Billy the Cat is a set of 26 half-hour animation adventures about a boy who is turned into a cat by a wizard after he torments the wizard’s cat. The completed series cost $7.8 million to make.
EVA Entertainment (a group comprised of Sofidoc SA, Belgium; Cologne Cartoon, Germany; Siriol Productions, Wales; and La Fabrique, France)
Editions Dupuis, Belgium
WIC Western International Communications, Canada
Les Films du Triangle, France
France 3, France
How the partnership began:
As part of a plan to invigorate the European audiovisual industry, the European Commission launches a multitiered development program that includes an initiative for the animation industry called CARTOON. Four European animation studios, La Fabrique, Sofidoc SA, Cologne Cartoon and Siriol Productions unite under the CARTOON initiative. The setup allows the group to take advantage of their collective talents, of funds available through the CARTOON initiative, and of funds designed to encourage domestic production in each of their four home territories. The group calls itself EVA, a name chosen for its easy transfer between German, French and English.
In 1991, EVA invites veteran executive producer Steve Walsh to set up a dedicated distribution outfit called EVA Distribution.
Editions Dupuis, a Belgian comic book publisher, approaches EVA member Sofidoc with several of its comic book characters for possible animated projects. The EVA studios agree on Billy the Cat.
The CARTOON initiative and Dupuis provide development funds, and a three-minute animated short set in a circus is developed. The show is not well received. The international market regards the circus concept as too black, and EVA is unable to find anyone prepared to commit financial backing.
The development money provided by Dupuis and CARTOON is gone and EVA g’es back to the drawing board. New scripts are devised under the creative control of Siriol. In the new version, Billy is changed into a cat by an angry magician. Eva Distribution continues the search for more financing, but progress is slow.
Welsh-language broadcaster S4C and the U.K.’s Yorkshire Television throw Billy a financial lifeline that allows the creation of a one-minute pilot. They later decide not to back the project further.
Steve Walsh brings in Patric Moine, managing director of French production company Les Films du Triangle, as a co-production partner. He sorts out the necessary paperwork in France to secure bank financing. France 3 and Canal+ agree to put up approximately another 25 percent of the budget in return for the terrestrial and pay-TV rights in France.

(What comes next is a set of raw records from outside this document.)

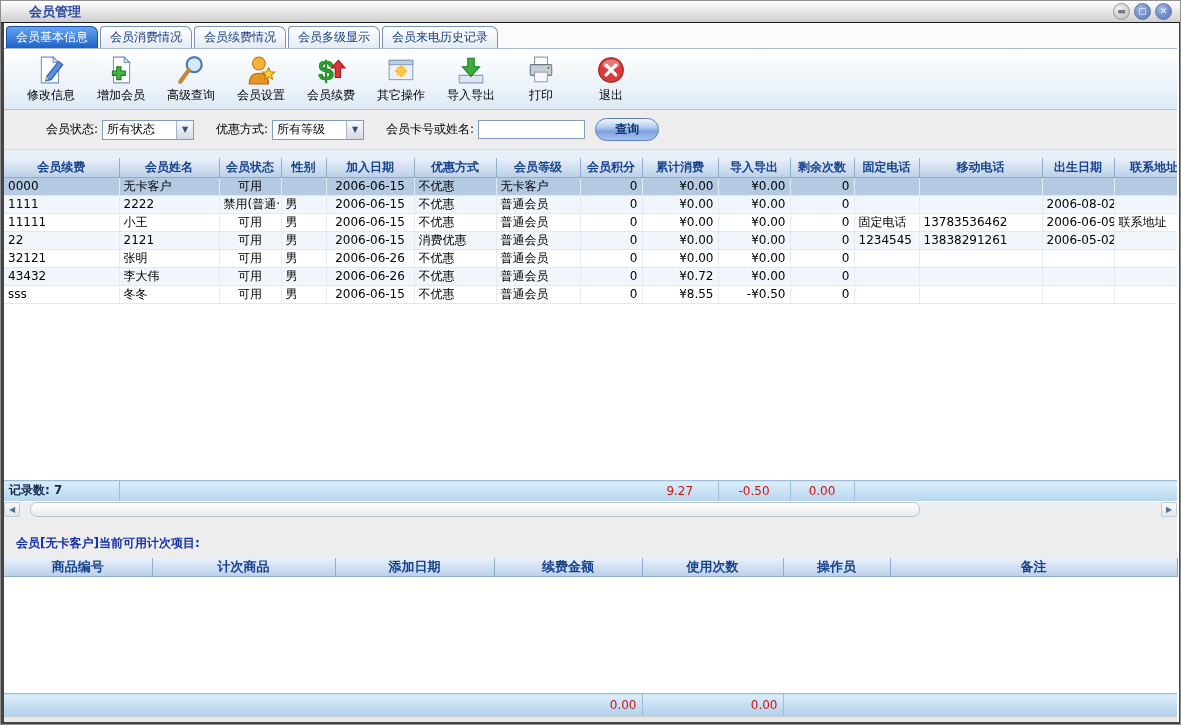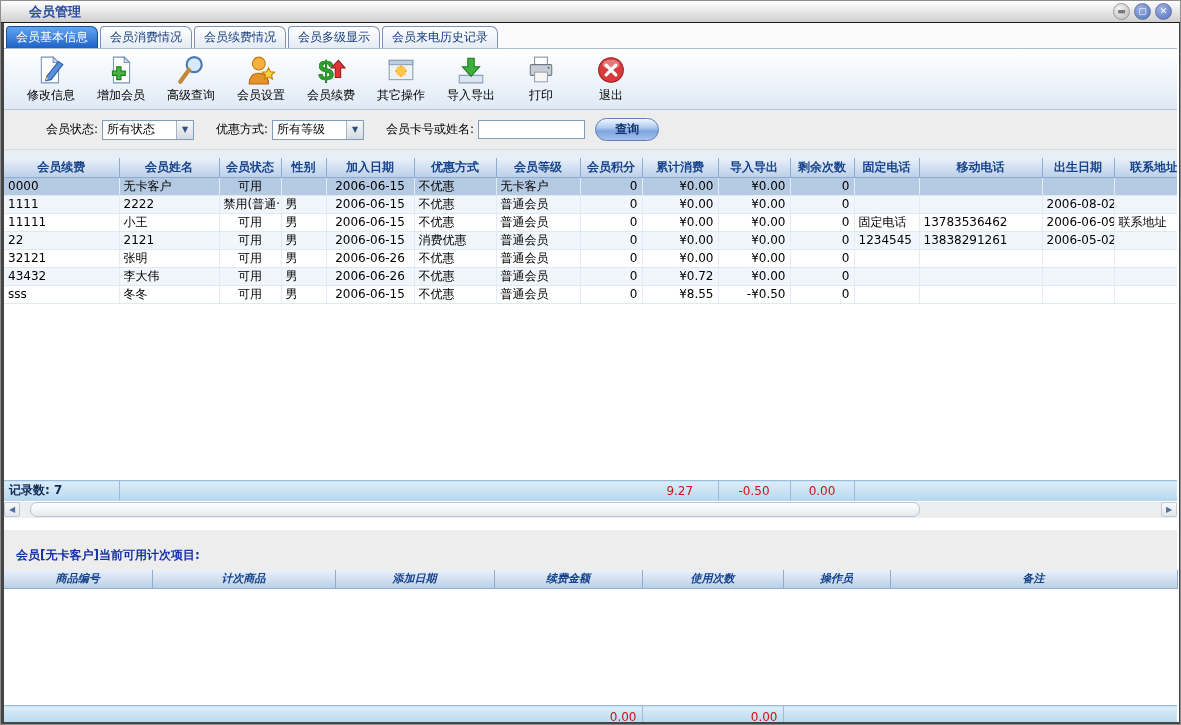--- a/index.html
+++ b/index.html
@@ -82,7 +82,7 @@
             background:linear-gradient(#ffffff,#e7eaef); }
 
   
-  .detail-head { height:40px; background:#ededed; display:flex; align-items:flex-end; padding:0 0 6px 12px;margin-top:12px; }
+  .detail-head { height:40px; background:#ededed; display:flex; align-items:flex-end; padding:0 0 6px 12px; }
   .detail-title { color:#1630a8; font-weight:bold; font-size:12px; }
   table.dgrid { table-layout:fixed; border-collapse:collapse; width:1173px; font-size:11px;font-style:italic; }
   table.dgrid th { height:19px; background:linear-gradient(#e9f0fa,#bcd0e8); border-right:1px solid #8fabcd;

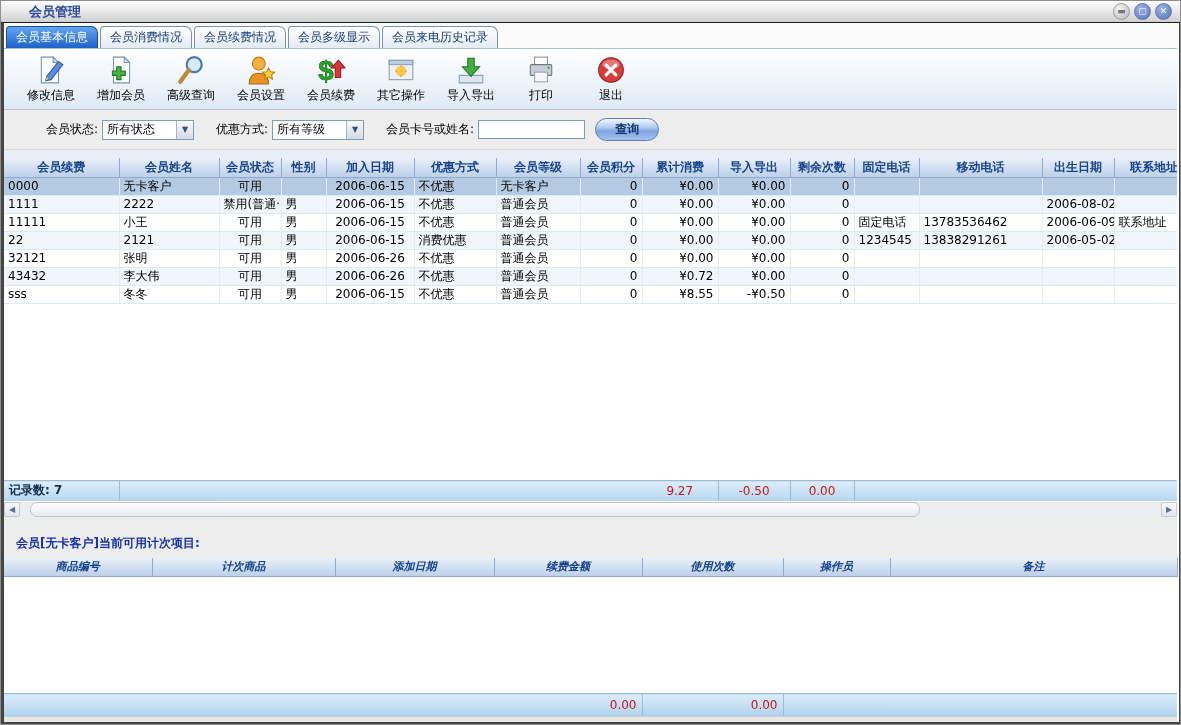--- a/index.html
+++ b/index.html
@@ -84,7 +84,7 @@
   
   .detail-head { height:40px; background:#ededed; display:flex; align-items:flex-end; padding:0 0 6px 12px; }
   .detail-title { color:#1630a8; font-weight:bold; font-size:12px; }
-  table.dgrid { table-layout:fixed; border-collapse:collapse; width:1173px; font-size:11px;font-style:italic; }
+  table.dgrid { table-layout:fixed; border-collapse:collapse; width:1173px; font-size:13px; }
   table.dgrid th { height:19px; background:linear-gradient(#e9f0fa,#bcd0e8); border-right:1px solid #8fabcd;
                    border-bottom:1px solid #8fabcd; color:#15428b; font-weight:bold; padding:0; white-space:nowrap;
                    overflow:hidden; cursor:default; }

Broadcast rights are also assigned to RTL/TVI of Belgium and pay-TV station Premiere in Germany. Money is raised from a variety of sources including Canada’s Centre National Du Cinéma and B.C. Film, Germany’s Filmstiftung NRW and the Ministère de la communauté Française de Belgique.
Mikael Shields joins EVA as joint managing director after leaving BBC Children’s International, where he was head of business development.
ZDF commits to finance 25 percent of the project. Canadian broadcaster WIC Western International Communications puts up another quarter of the budget in return for North American distribution rights.
The first half-hour episode is completed by MIP-TV in April, where it receives its first public outing. Twenty-six episodes are now complete in eight languages.
Billy the Cat will screen on pay-TV windows such as Premiere in Germany, BSkyB across Europe and Canal+ in France this month. Terrestrial broadcasters ZDF and FR3 will screen the show in either spring or autumn 1997.
International sales discussions will continue at MIPCOM. Walsh is now keen to crack the U.S. cable and syndication markets, and says talks have begun about the possibility of a new series.